Он снова упал ксендзу в ноги и почти выл, захлебываясь неудержимыми слезами. Так трясся, так горько плакал, что ксендз даже отвернулся, чтобы утереть слезы, и тихо, дрожащим голосом сказал:

— Сын мой, Христос страдал за нас, нечестивцев, за нас, неблагодарных детей своих! Он дал подлой черни распять себя и бесчестить и не вымолвил ни слова жалобы, когда ему острыми гвоздями пробили руки и ноги, когда кровь заливала ему глаза и болели раны… Только одно сказал: «Да будет воля твоя». Томек, брат мой!.. — Тут ксендз помолчал, поспешно утирая слезы, затем шепнул: — Бедный ты, Баран, бедный сирота…

Нависло тяжелое молчание, в котором, казалось, еще дрожали отзвуки рыданий и жалоб Томека.

— Завтра помолюсь за тебя. Может, господь все переменит к лучшему.

— В доме нет уже ни крошки хлеба, ребятишки пищат, — сказал Томек тихо. — Может, вы заступитесь за меня перед начальством или в усадьбе поговорите… Сколько бы ни платили, только бы дали работу… А то все сговорились и нигде меня не берут… А я хочу работать, хочу…

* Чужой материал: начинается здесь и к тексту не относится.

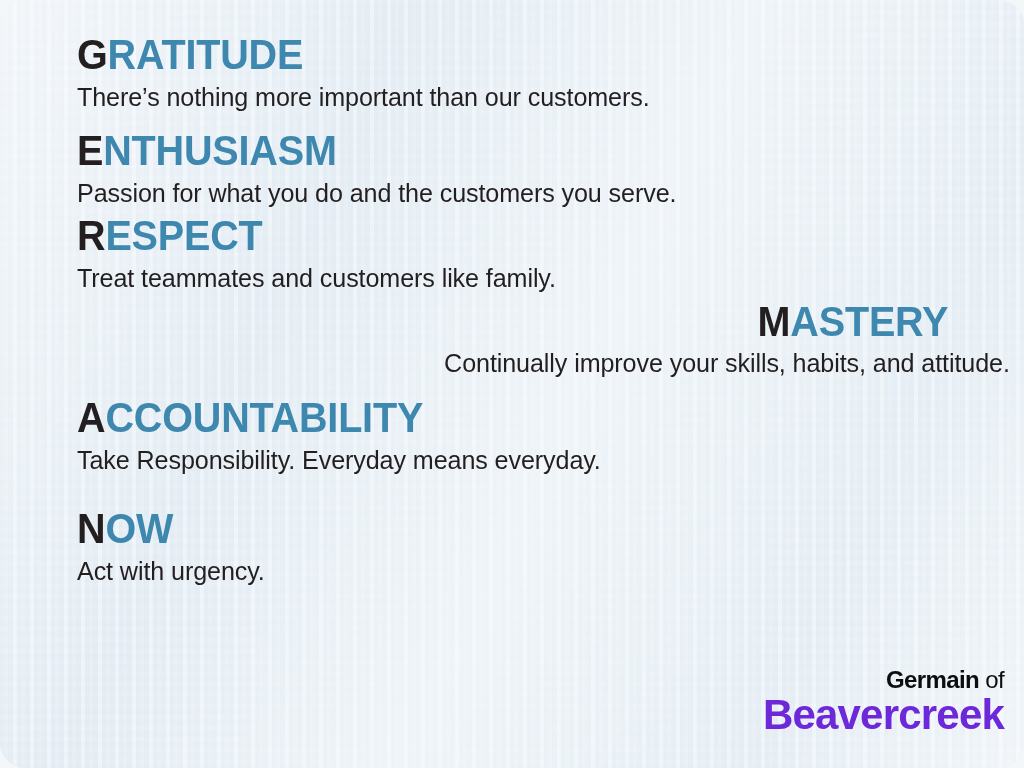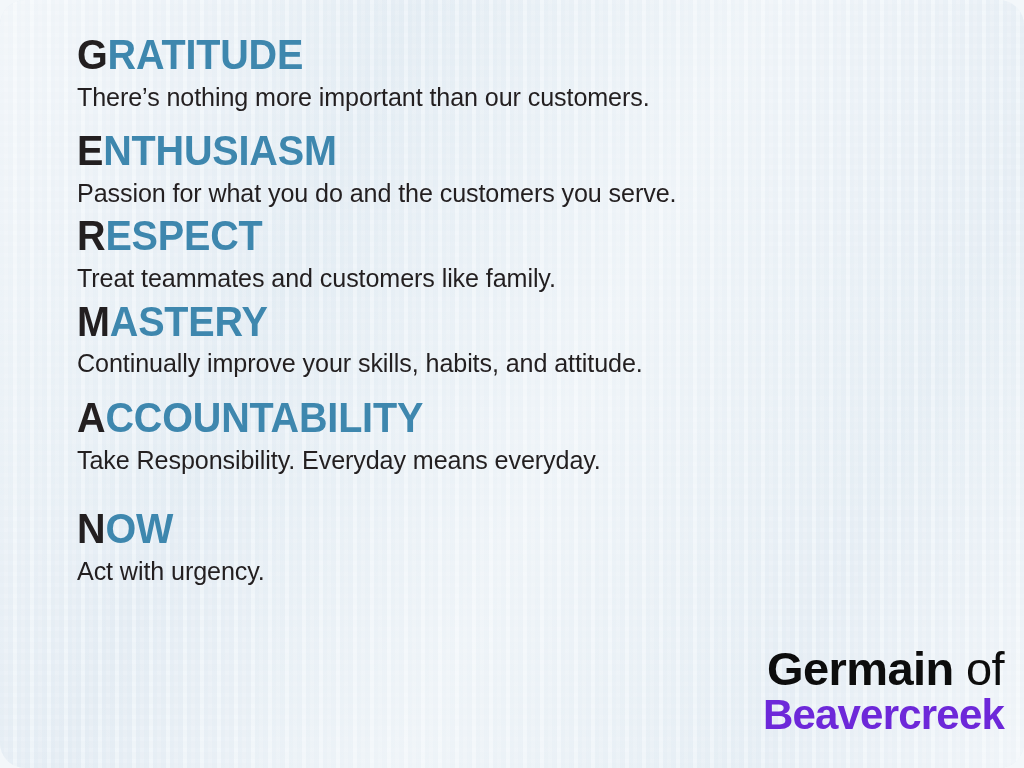--- a/index.html
+++ b/index.html
@@ -123,7 +123,7 @@
   .value-block.b0 { margin-bottom: 17px; }
   .value-block.b1 { margin-bottom: 6px; }
   .value-block.b2 { margin-bottom: 6px; }
-  .value-block.b3 { margin-bottom: 17px; }
+  .value-block.b3 { margin-bottom: 17px; text-align: right; }
   .value-block.b4 { margin-bottom: 32px; }
   .value-block.b5 { margin-bottom: 17px; }
   .value-block.b6 { margin-bottom: 6px; }

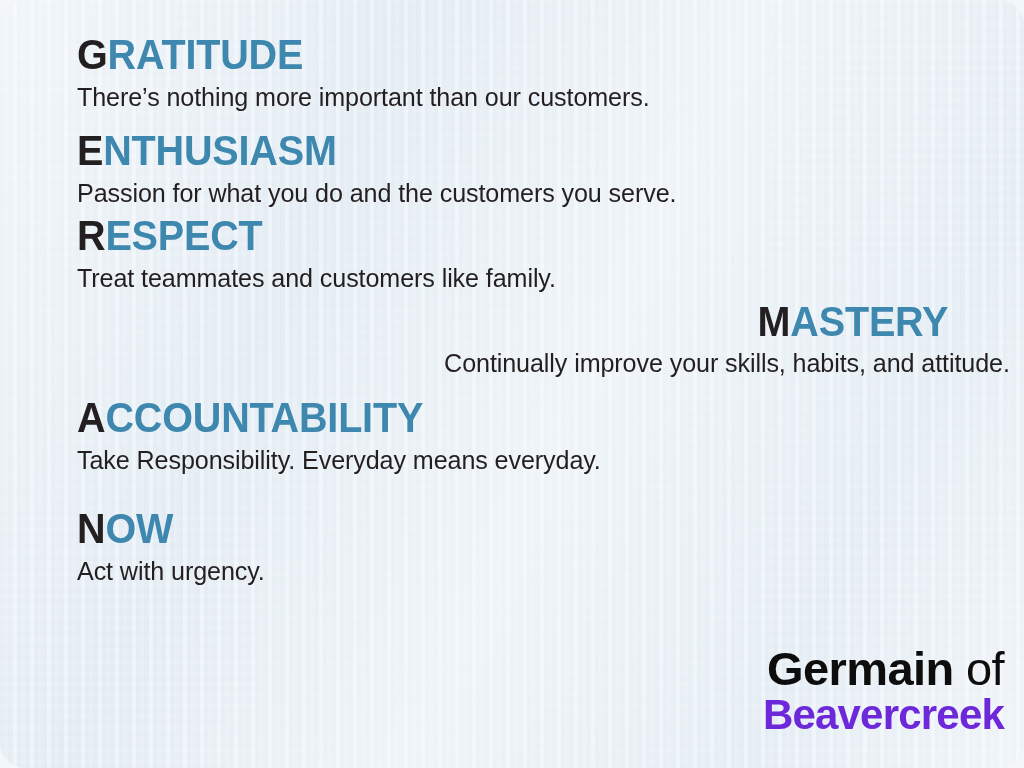--- a/index.html
+++ b/index.html
@@ -139,7 +139,7 @@
   }
   .logo-line1 {
     font-family: "Liberation Sans", sans-serif;
-    font-size: 47px;
+    font-size: 24px;
     color: #0d0d0d;
     letter-spacing: -0.6px;
     white-space: nowrap;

— Ладно, я поговорю, потому что жаль мне тебя, бедного. Рад бы помочь, но у меня с деньгами всегда туго… Возлюби ближнего, как самого себя… Да вот нет у меня ничего… Знаешь, гнедого моего этот негодяй Антек — чтоб ему помереть без причастия! — исхлестал так, что конь околел. Копил я понемногу, чтобы другую лошадку купить, но Вавжон погорел, а потом у Клемба корова пала… и опять я без гроша остался. Что я тебе дам, сын мой? Есть хочешь?

— Хочу, но это ничего, только вот дети у меня второй день уже ничего не ели.

— Боже милостивый! — пробормотал ксендз. Он подошел к стенному шкафчику, достал оттуда почти непочатый каравай хлеба и протянул его Томеку.

Томек горячо поблагодарил и собрался уходить.

— Погоди, дам тебе еще денег. Много не могу, потому что это не мои. — Из кучки медяков на столе ксендз взял пятак. — Вот тебе, сынок, больше у меня нет. Иди с богом! А я уж за тебя похлопочу, где нужно. Бедный ты, Томек, но духом не падай. Господь всемогущ, и милосердие его безгранично.